Natürlich gibt es auch Hilfsmittel, die nicht schonend oder sinnvoll eingesetzt werden können, wie z.B. ein Elektroschock- oder Stachelhalsband. Hier ist die Bewertung einfach.
Schwieriger wird es z.b. beim Kopfhalfter: Ruckt man grob daran herum, kann ein kräftiger Mensch einem zierlichen Hund sicher Schmerzen zufügen. Aber kann das Kopfhalfter etwas dafür? Wie sieht es mit der Konstellation: Kräftiger Hund und zierlicher Mensch aus.. oder alter Mensch.. oder rückenkranker Mensch oder…. Sie sehen schon: Es gilt, etwas differenzierter hinzuschauen und nicht einfach mit pauschalen Aussagen um sich zu werfen.
Übrigens: Eine recht rührige Franchisekette, bei der man sich in einem Wochenendlehrgang zum „Hundeflüsterer“ ausbilden lassen kann (Toll! Wir haben länger dafür gebraucht….), wirbt u.a. mit „Erziehung ohne Hilfsmittel“. Tatsächlich kann man aber die Kunden dieser Hundeschule oft mit Stachelhalsband und Wurfkette „bewaffnet“ trainieren sehen… sind das nun keine Hilfsmittel?
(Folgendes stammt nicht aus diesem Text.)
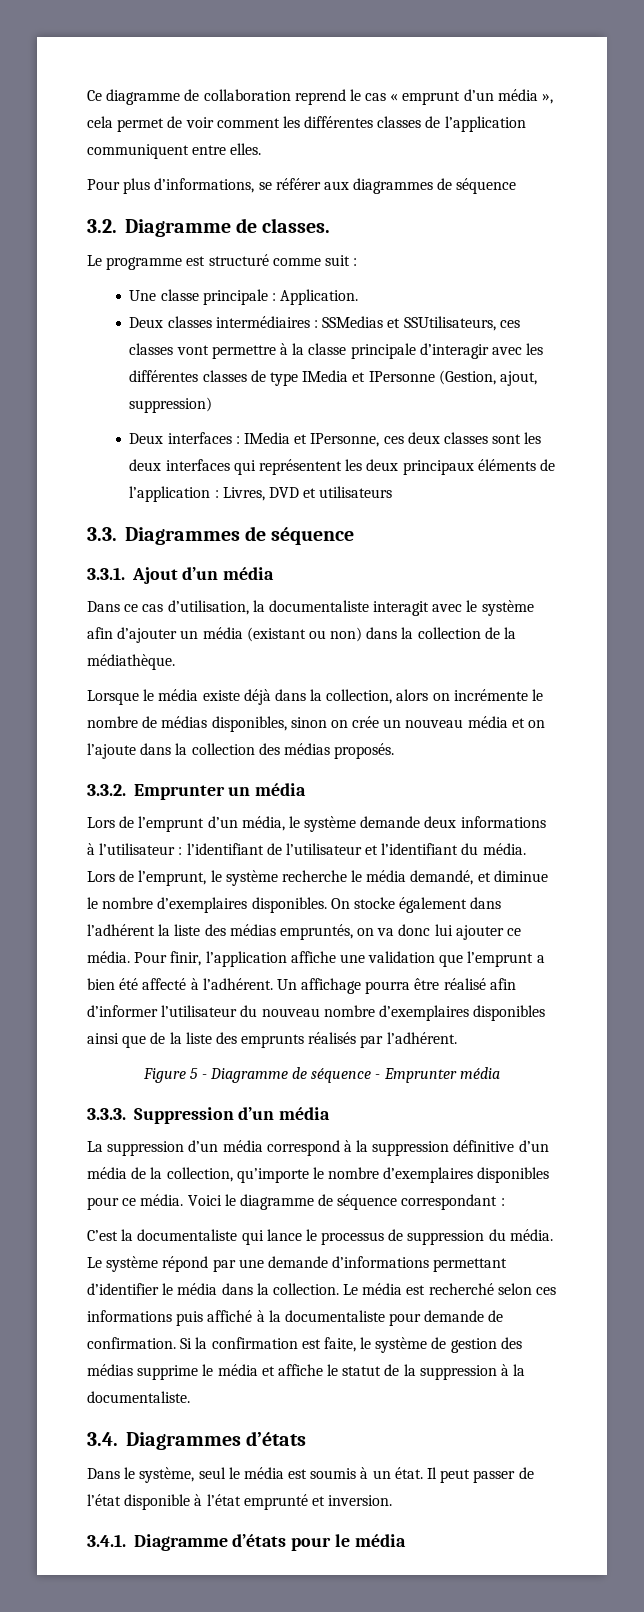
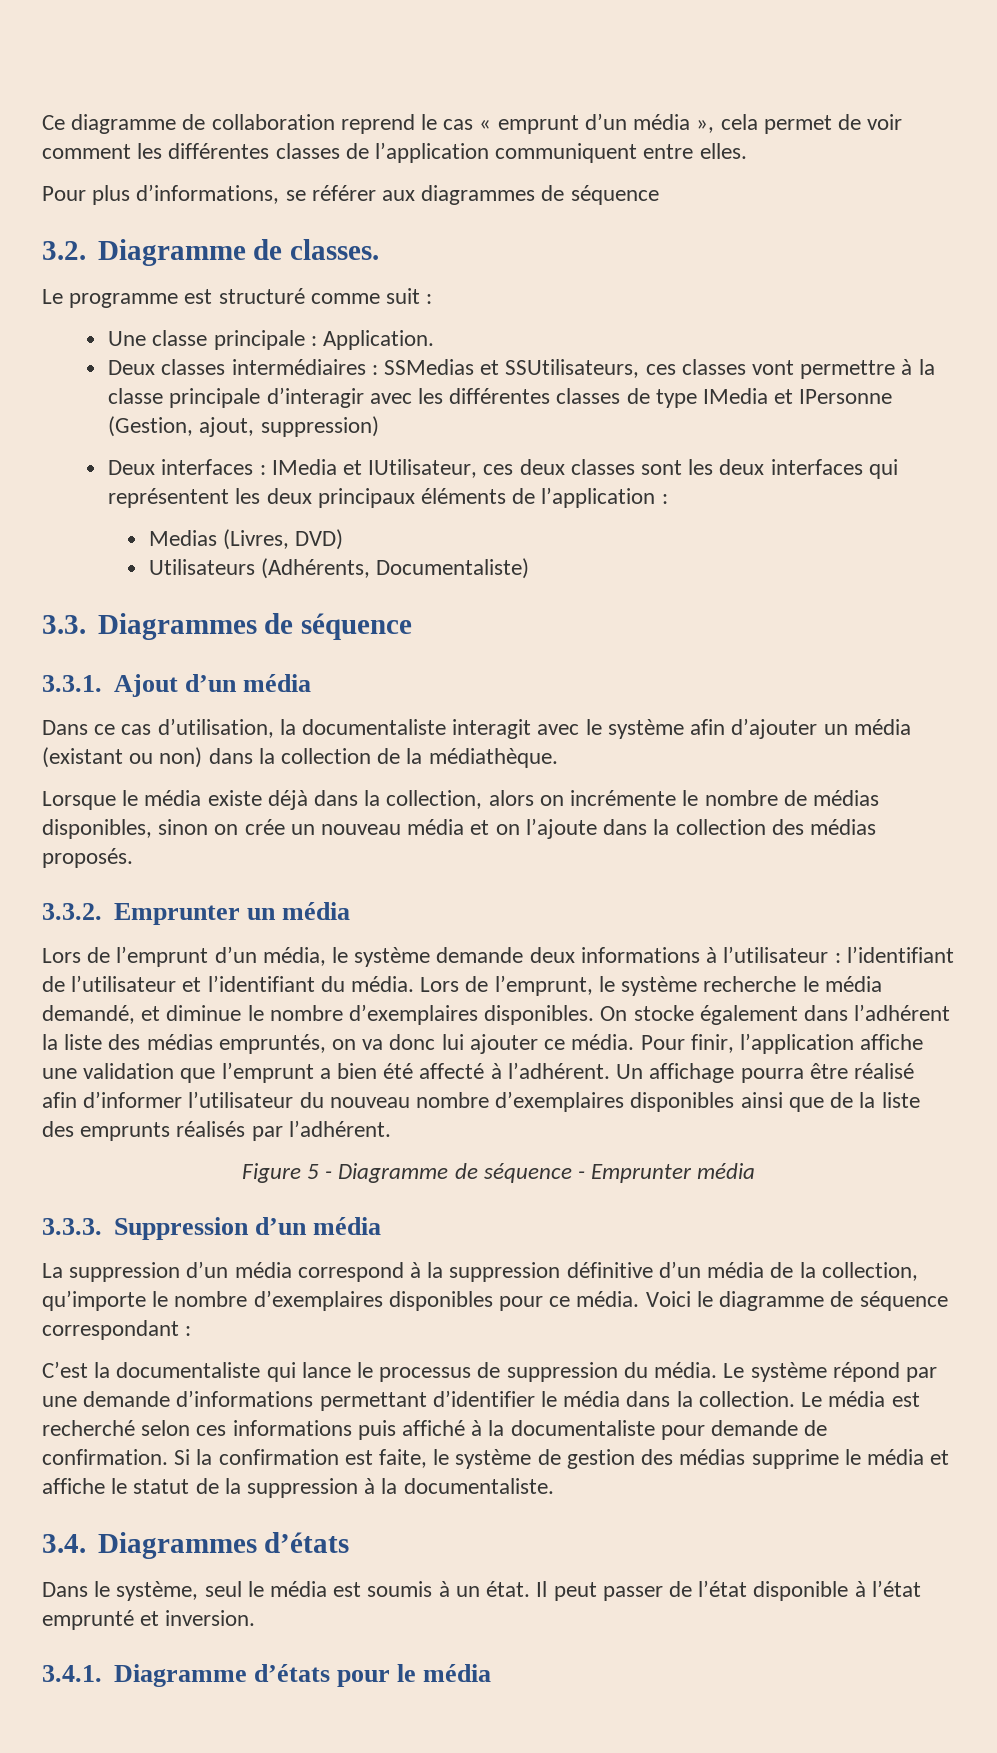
- Deux interfaces : IMedia et IPersonne, ces deux classes sont les deux interfaces qui représentent les deux principaux éléments de l’application : Livres, DVD et utilisateurs
+ Deux interfaces : IMedia et IUtilisateur, ces deux classes sont les deux interfaces qui représentent les deux principaux éléments de l’application :
+ Medias (Livres, DVD)
+ Utilisateurs (Adhérents, Documentaliste)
Die gegenläufige Bewegung gibt es in der Hundeszene inzwischen natürlich auch: Gewaltfrei, ohne Streß und sanft, soll sie sein, die Hundeerziehung. Sogar über den Klang von Hörzeichen wird nachgedacht „Raus da“ beispielsweise töne zu aggressiv, heißt es. Leider führt dieser an sich absolut begrüßenswerte Trend häufig dazu, dass Hunden gar keine Grenzen mehr gesetzt und ihnen alle Freiräume der Welt gegönnt werden. Dies bringt jedoch oft mit sich, dass der Freiraum des Hundes, die Einschränkung eines anderen Lebewesens bewirkt. Oder haben das gejagte Wild oder der bedrohte Jogger keine Rechte? Noch unschöner wird es, wenn im Zuge der Streßvermeidung gar propagiert wird, man dürfe nur alle zwei bis drei Tage spazieren gehen, solange brauche der Hund nämlich, um den Streß des Spaziergangs zu verarbeiten. Wo bleibt denn da das ohnehin häufig unausgelastete Lauftier Hund?
Rückblickend betrachtet, zeigen sich viele Trends der Hundeerziehung (übrigens auch in der Hundeernährung, aber das ist ein anderes Thema) analog zur Kindererziehung. Weder die „schwarze Pädagogik“ noch die antiautoritäre Erziehung haben sich als sinnvolle Modelle erwiesen. Wie in der Kindererziehung liegt auch in der Hundeerziehung der richtige Weg in der goldenen Mitte: Sinnvolle Grenzen setzen, angenehmes Lernklima schaffen und autoritäre (im Sinne von gerechten und souveränen ) Vorbildern.